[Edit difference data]

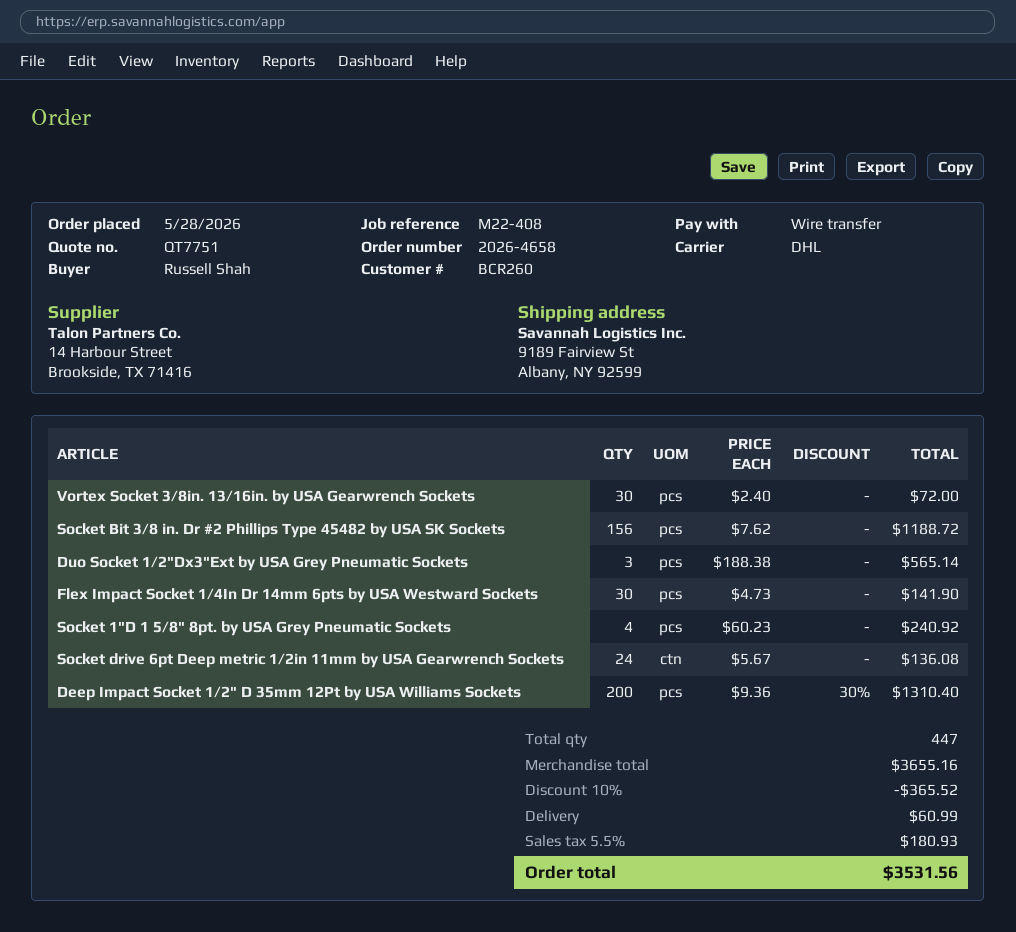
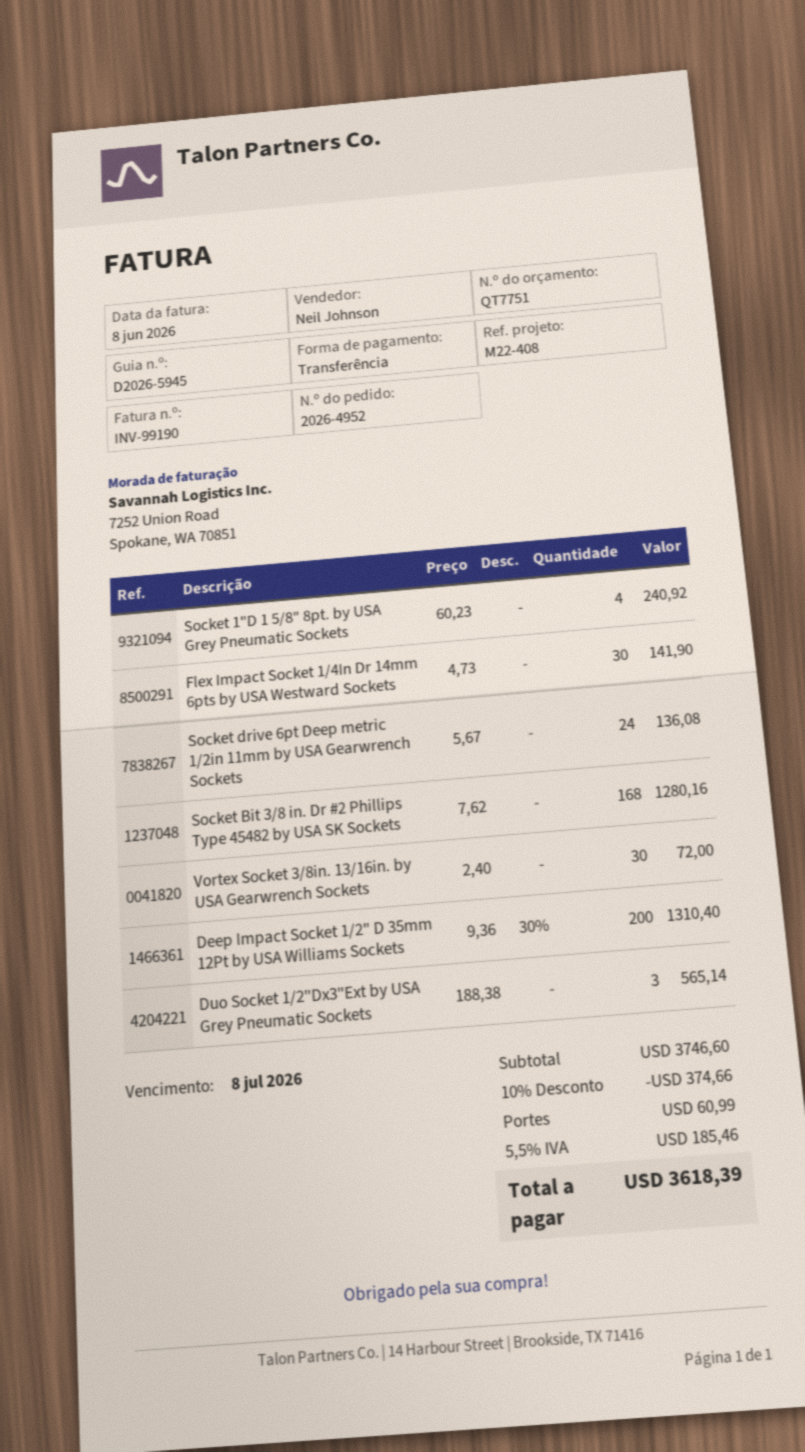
order number: 2026-4658 -> 2026-4952
Socket Bit 3/8 in. Dr #2 Phillips Type 45482 by USA SK Sockets: 156 x 7.62 = 1188.72 -> 168 x 7.62 = 1280.16
subtotal: 3655.16 -> 3746.60
discount: 10% = 365.52 -> 10% = 374.66
tax: 5.5% = 180.93 -> 5.5% = 185.46
total: 3531.56 -> 3618.39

PROBLEM TO SOLVE>
Give back every record above word for word, dropping pictures.

EXERCISE OUTPUT>
order number: 2026-4658 -> 2026-4952
Socket Bit 3/8 in. Dr #2 Phillips Type 45482 by USA SK Sockets: 156 x 7.62 = 1188.72 -> 168 x 7.62 = 1280.16
subtotal: 3655.16 -> 3746.60
discount: 10% = 365.52 -> 10% = 374.66
tax: 5.5% = 180.93 -> 5.5% = 185.46
total: 3531.56 -> 3618.39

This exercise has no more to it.